In the novel Varina, Charles Frazier, author of Cold Mountain, tells the story of Varina Davis, wife of Jefferson Davis, the President of the Confederate States of America.
Varina is a formidable woman – well educated, perceptive, strong minded, and one who struggles against a whole array of patronizing and threatening men. She is compassionate and principled, but she also was married to the leader of a rebellion who fought a war meant to preserve the enslavement and suffering of millions of human beings. The center of the novel involves the layers of moral realization she must work through about her own complicity in profiting from and serving as a steward to slavery’s perpetrators.
The novel is structured as a conversation (and interrogation) between Varina and a black man, James, now a teacher, whom Varina saved from a beating and raised with her own children during the final years of the Civil War. James visits her decades after the war’s end because he wants to check his fragmented childhood memory of events against her own. Her life story unspools from these conversations. One memory stands out to me now.
The War suddenly over, the Confederacy in collapse, midway in her escape from Richmond, on the run on Georgia backroads from bounty hunters and federal troops, Varina, children, and their hungry, weary escorts come across a farm whose house, barn and hog pens are surrounded by sharpened stakes and whose owners are armed. In the Wiggins’ family, the women all carry heavy pistols and “there is not a one who has not killed” at least one raider or bummer from Sherman’s Army. The boys and father carry repeating rifles and look “on their way to becoming slit-eyed killers.” Never slave owners themselves, they have held out against repeated attacks from those who wanted everything they had and then would have burned them out. They have killed 31 men and buried them in the woods.
When Varina visits with them in an attempt to procure some meat for her party, she finds them determined but bitter, strung out by their eternal guardedness and burdened by the lives they have taken. They also have precious books by the dozen and are so moved at the relief of being able to be hospitable and friendly, that the hardness comes off them (not the boys though) and their generosity and love of natural conversation redeems their experience for a few hours.

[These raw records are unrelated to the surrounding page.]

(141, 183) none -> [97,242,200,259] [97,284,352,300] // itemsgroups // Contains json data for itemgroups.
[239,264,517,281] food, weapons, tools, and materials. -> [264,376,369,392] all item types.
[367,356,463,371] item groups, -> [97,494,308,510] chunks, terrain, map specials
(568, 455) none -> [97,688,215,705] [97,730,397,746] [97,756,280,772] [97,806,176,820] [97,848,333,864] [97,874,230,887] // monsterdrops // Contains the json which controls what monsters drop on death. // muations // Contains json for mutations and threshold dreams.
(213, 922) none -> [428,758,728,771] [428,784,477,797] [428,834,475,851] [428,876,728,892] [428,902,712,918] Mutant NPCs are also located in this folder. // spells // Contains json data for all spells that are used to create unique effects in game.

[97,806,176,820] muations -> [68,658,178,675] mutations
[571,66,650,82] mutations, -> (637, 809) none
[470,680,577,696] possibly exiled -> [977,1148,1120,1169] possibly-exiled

Reading it, I thought of how ordinary people anywhere, making their way in a challenging life, raising a family, placing their faith in the lawful orderliness of at least a part of their world, can so suddenly be assaulted by historical forces over which they have no control. I thought of the old Roman proverb, “A man is wolf to man,” and how tenuous and frayed civilized life actually is, held together by habit and law and often by family. But when the world begins to come apart, when history in its implacable consequences enters cities, strides down residential streets, kicks in unlocked doors of individual homes, then life becomes desperate very quickly.

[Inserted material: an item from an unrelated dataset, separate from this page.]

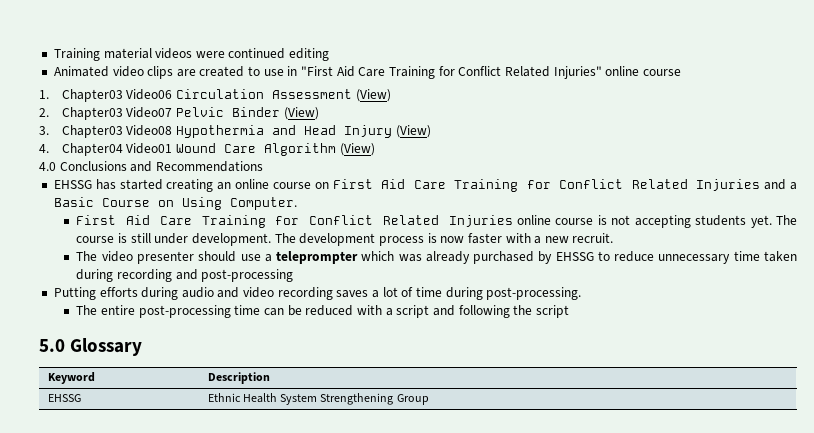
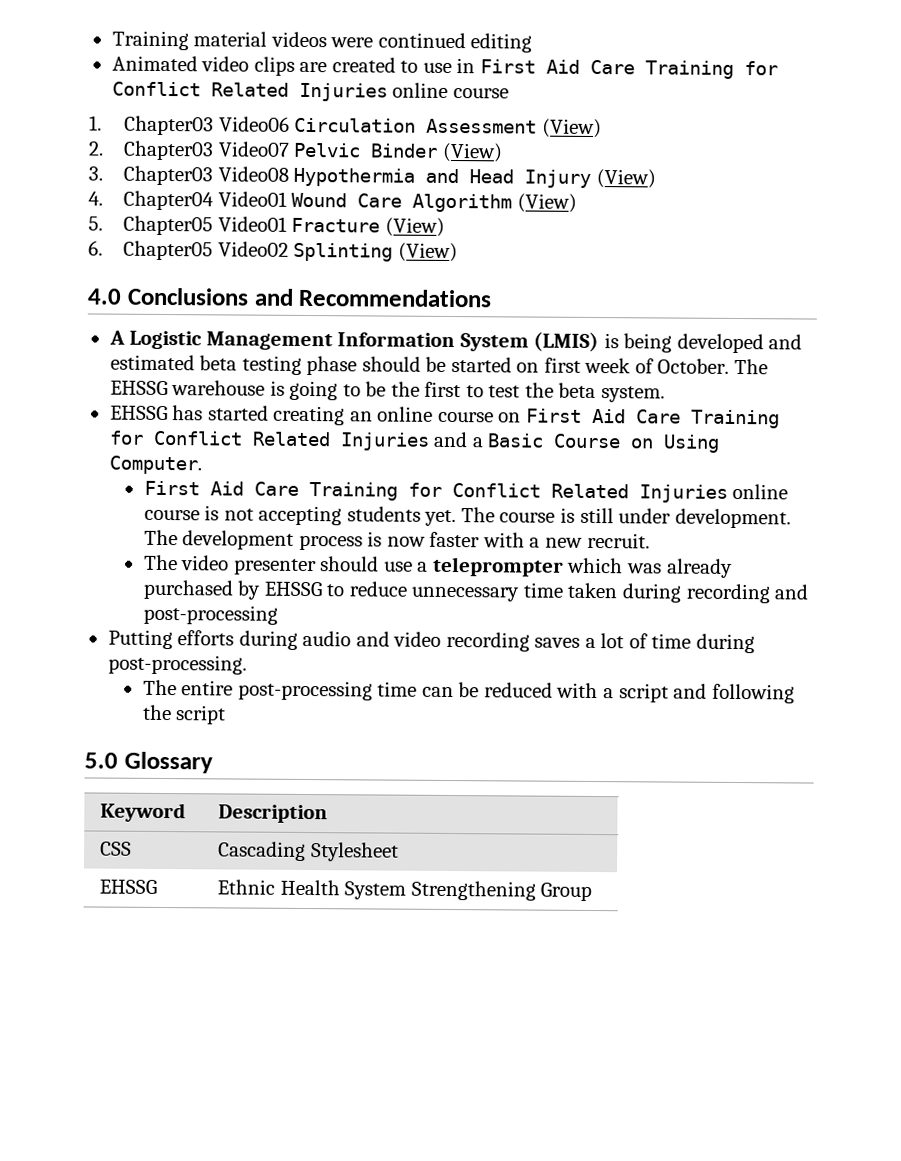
[301,66,602,79] "First Aid Care Training for Conflict Related Injuries" -> [479,59,778,79] [111,81,388,102] First Aid Care Training for Conflict Related Injuries
[39,161,263,172] 4.0 Conclusions and Recommendations -> [88,215,445,237] [88,240,458,263] [87,287,493,308] [108,330,803,354] [109,354,768,376] [109,380,665,403] 5. Chapter05 Video01 Fracture (View) // 6. Chapter05 Video02 Splinting (View) // 4.0 Conclusions and Recommendations // A Logistic Management Information System (LMIS) is being developed and estimated beta testing phase should be started on first week of October. The EHSSG warehouse is going to be the first to test the beta system.
(270, 378) none -> [100,841,133,856] [218,841,399,862] // CSS | Cascading Stylesheet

And yet, the Wiggins family still delighted in books, they shared meat with strangers, they delighted in each other’s company. They retained the capacity to suspend their ferocity. They had not become that worst of all creatures, feral human beings, a confederacy of predators.

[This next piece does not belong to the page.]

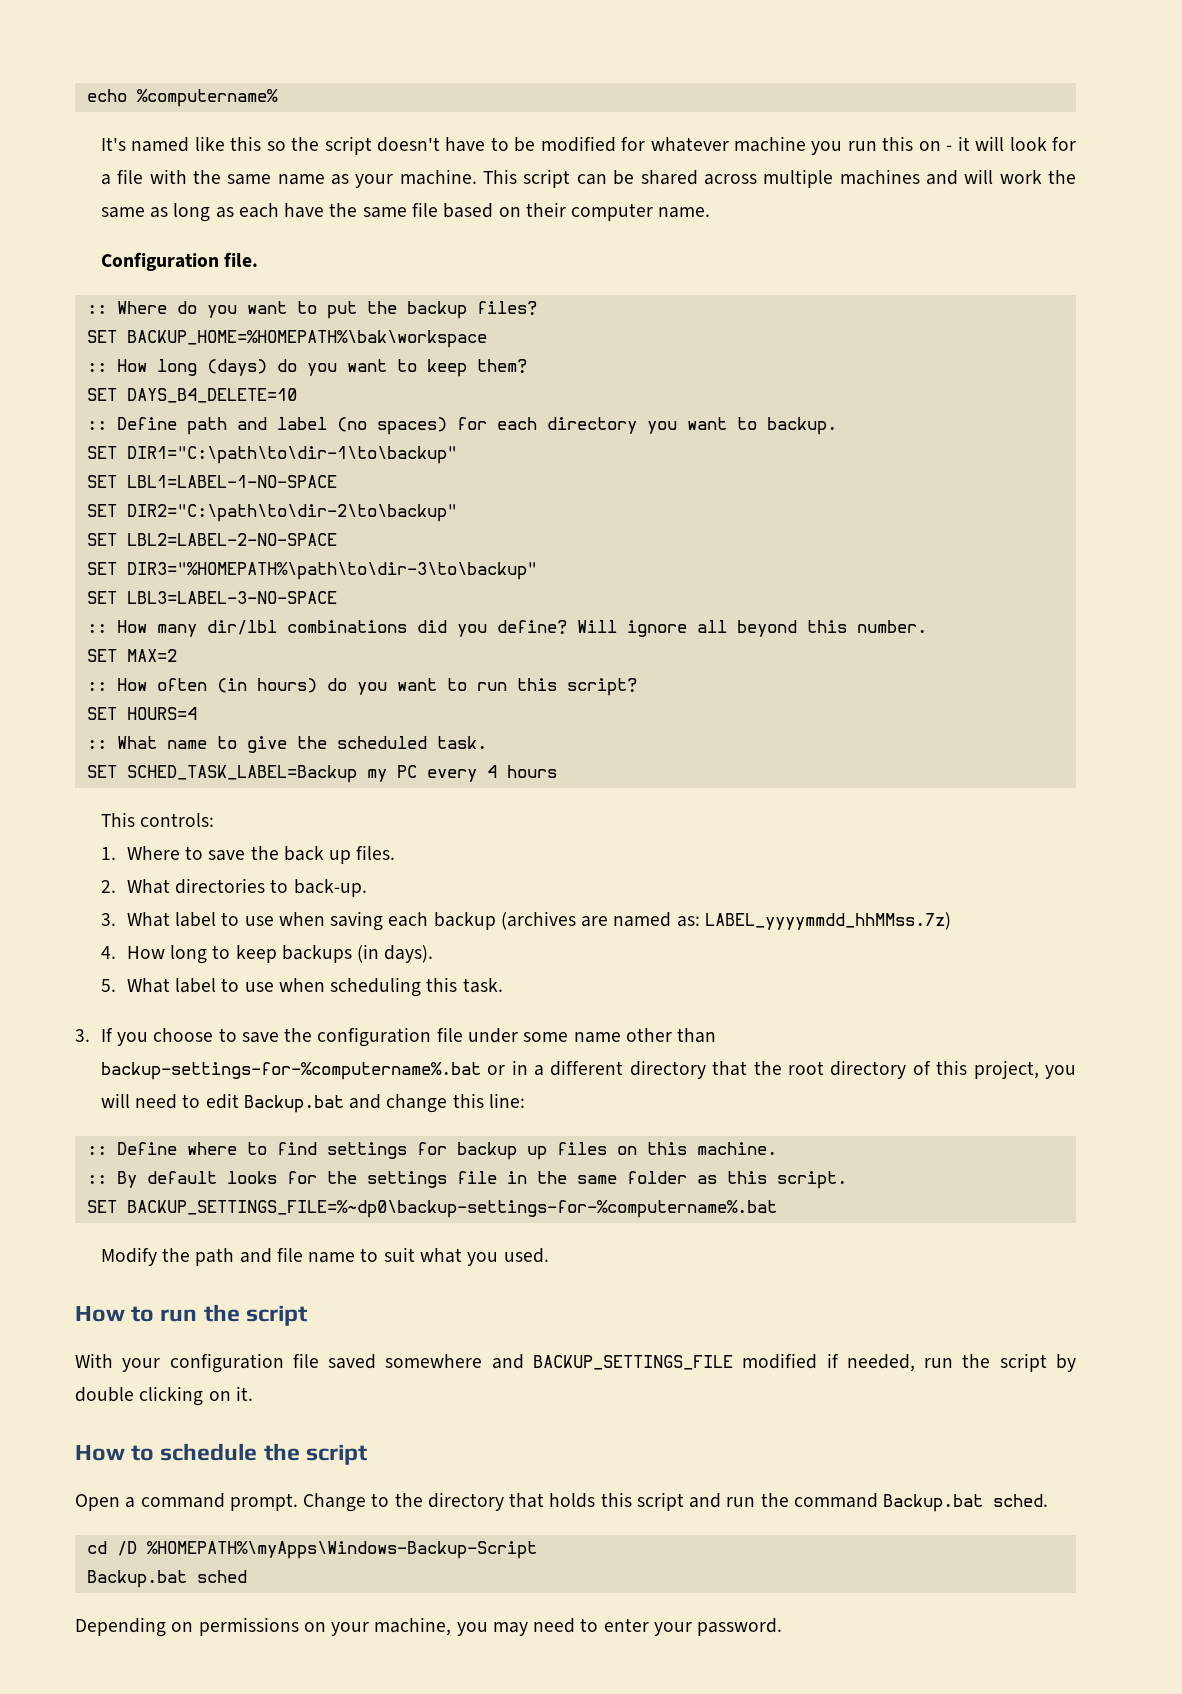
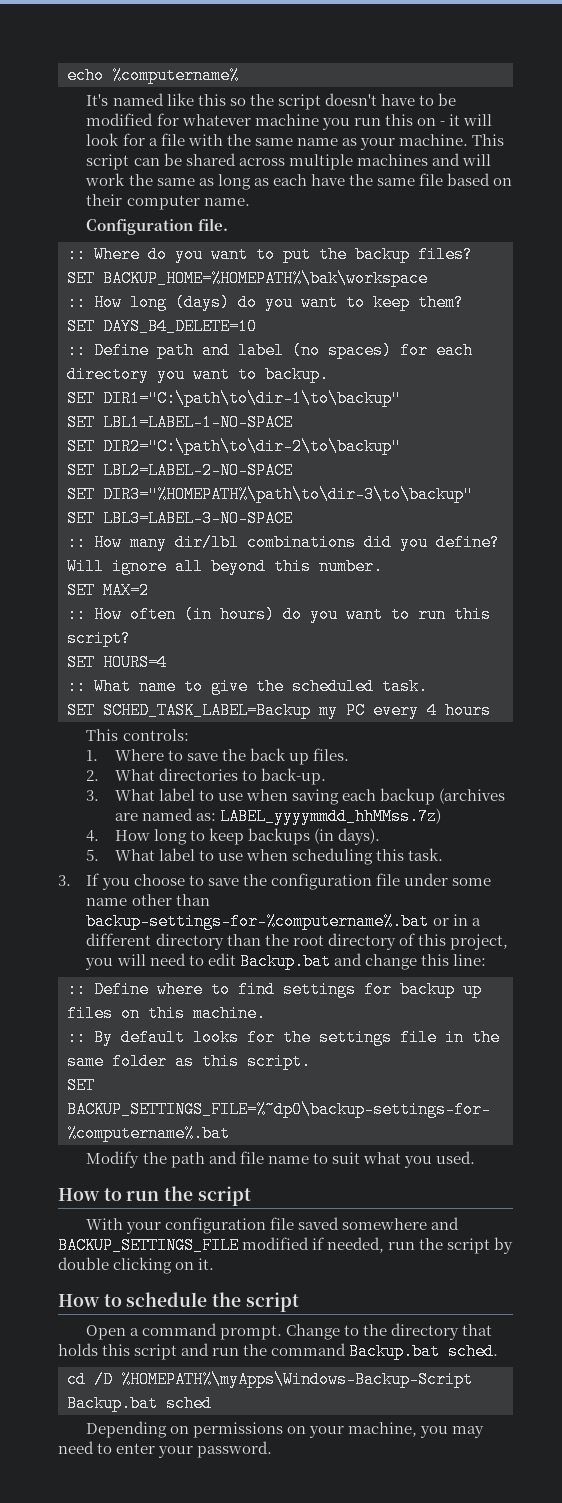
[712,1061,748,1076] that -> [226,934,261,946] than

Good writers always remind me not to understand anything too quickly, but instead to wait patiently to see what layers might be revealed, to never simplify, to set aside my version of how the world ought to run and instead try and accept the messy complexity of truth as it reveals itself.
I often think about consequences these days, about the delusions and carelessness of those in power and how thoughtlessly they have set loose forces that will ravage the innocent and degrade the planet. I think of how many Americans believe that they live outside History, and that we are an exceptional people not subject to its chain-reactions. I think of how many Wiggins’ families are out there right now going about their everyday lives, unaware that tempests are brewing and that some whirlwind is going to come down their road.